Do you know who you are as a writer?
Do you have a vision for your writing?
Do you have a vision for the project you’re working on? For the project you have barely begun to conceive?

Connecting with and holding a vision for yourself as a writer and for your work can help you more easily move into writing and hold the energy of your creation through the entire process of conception, creation, revision and release.

One way to hold that vision is by creating a writing invocation or vision statement that propels you into the energy of your day’s writing. It can be as brief as a sentence or as long as a page. It can speak in general terms about your role as a writer or in specific terms about a particular book, poem, article, song or story — whether you already know what it is or just that you’re called to write it.

I used a vision statement for Acts of Surrender: A Writer's Memoir, which helped me continue to write through and past my initial resistance to the project.
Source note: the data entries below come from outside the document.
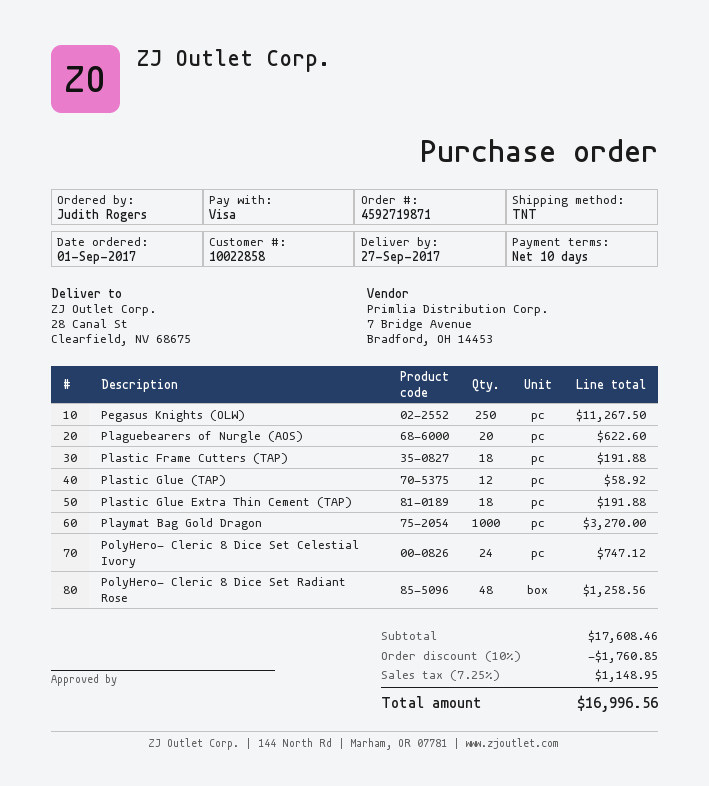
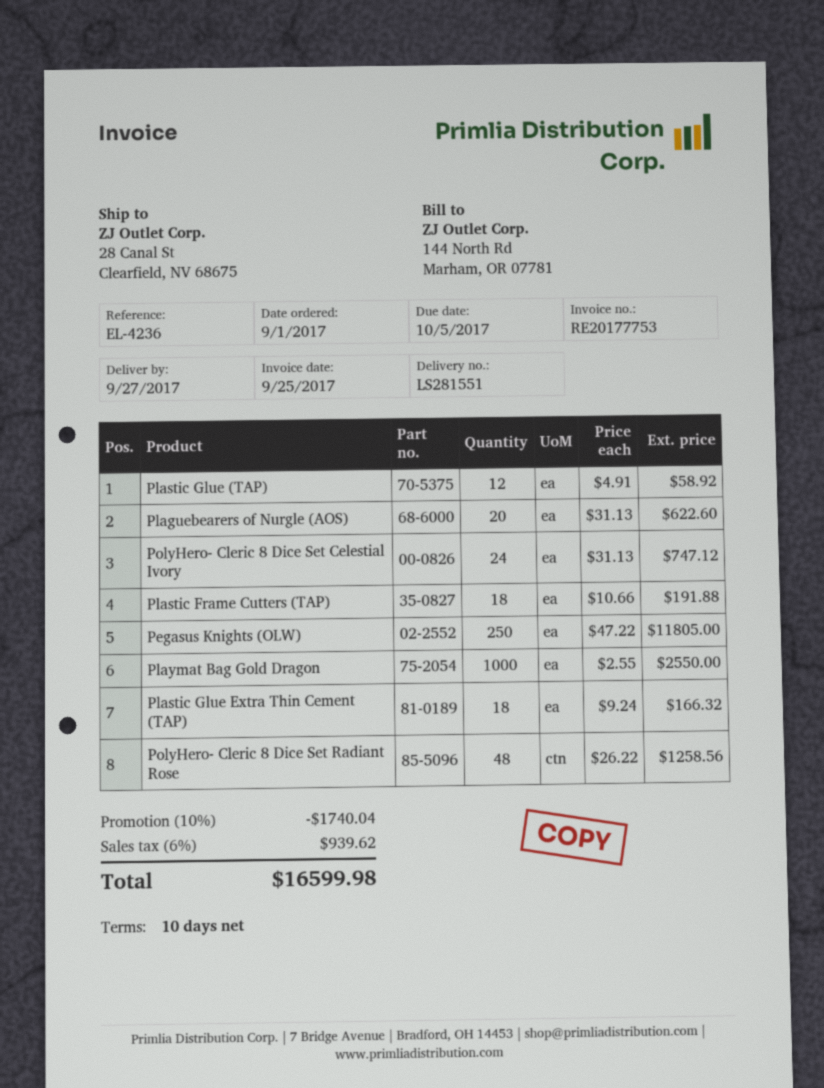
Pegasus Knights (OLW): 250 for 11267.50 -> 250 for 11805.00
Plastic Glue Extra Thin Cement (TAP): 18 for 191.88 -> 18 for 166.32
Playmat Bag Gold Dragon: 1000 for 3270.00 -> 1000 for 2550.00
discount: 10% = 1760.85 -> 10% = 1740.04
tax: 7.25% = 1148.95 -> 6% = 939.62
total: 16996.56 -> 16599.98

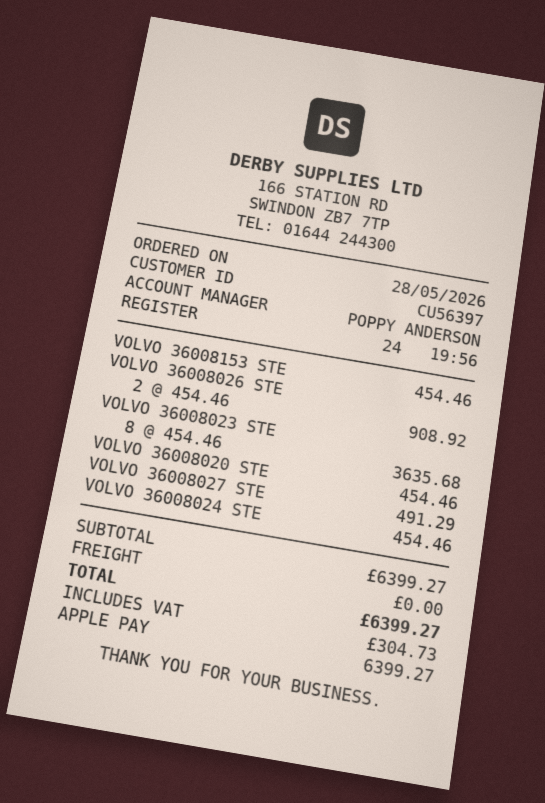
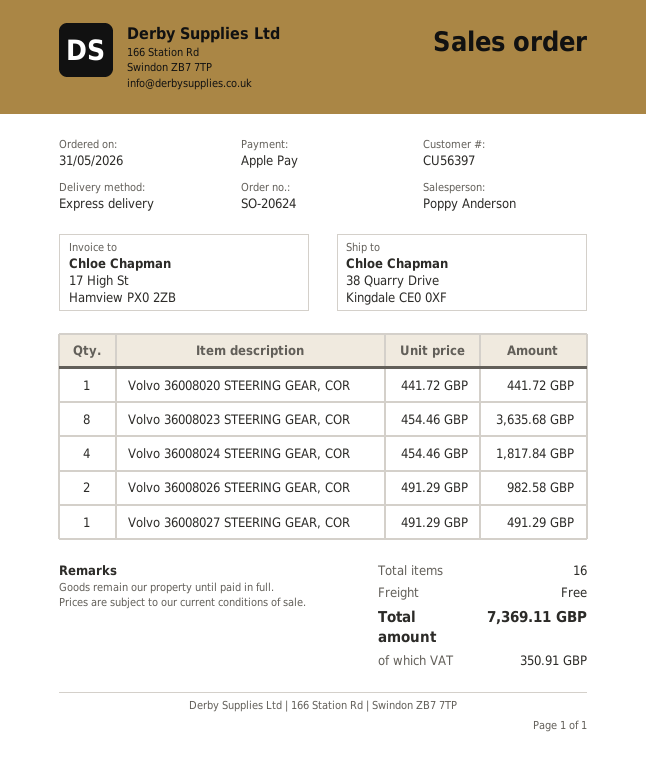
order date: 2026-05-28 -> 2026-05-31
VOLVO 36008153 STE: 1 x 454.46 = 454.46 -> none
VOLVO 36008026 STE: 2 x 454.46 = 908.92 -> 2 x 491.29 = 982.58
VOLVO 36008020 STE: 1 x 454.46 = 454.46 -> 1 x 441.72 = 441.72
VOLVO 36008024 STE: 1 x 454.46 = 454.46 -> 4 x 454.46 = 1817.84
tax: 304.73 -> 350.91
total: 6399.27 -> 7369.11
For The Voice of the Muse: Answering the Call to Write, I crafted both an invocation and a vision statement; together they formed part of the ritual that awakened me to my Muse, activated my inner writing space and ensured that all I wrote hewed as closely as possible to the book’s true essence.

Invocations and vision statements are not fixed in stone. As The Voice of the Muse progressed, as I matured through the writing of it, I continued to refine both my invocation and vision statement.

Here's my vision statement for The Voice of the Muse:
The Voice of the Muse: Answering the Call to Write is about freedom — freedom to grow, freedom to create, freedom to write. Through a dynamic blend of motivational essays, inspiring meditations and practical exercises, it nourishes, nurtures and reassures its readers, inspiring them to open their hearts, expand their minds and experience, with ease, a full, creative life.
To read my writing invocation, turn to page 172 of The Voice of the Muse: Answering the Call to Write.

To help you create your own vision statement and/or writing invocation, follow the Vision Quest meditation that starts on page 174 of the book, or listen to track 9 of The Voice of the Muse Companion: Guided Meditations for Writers.

Regardless, awaken your passion, energize your vision...and write!!

You'll find additional tips and inspiration on my website, where you can read my "Rules for Writing," sign up for my mailing list and read/hear free excerpts from The Voice of the Muse: Answering the Call to Write.

• Do you have a vision for your writing? Feel free to share it here.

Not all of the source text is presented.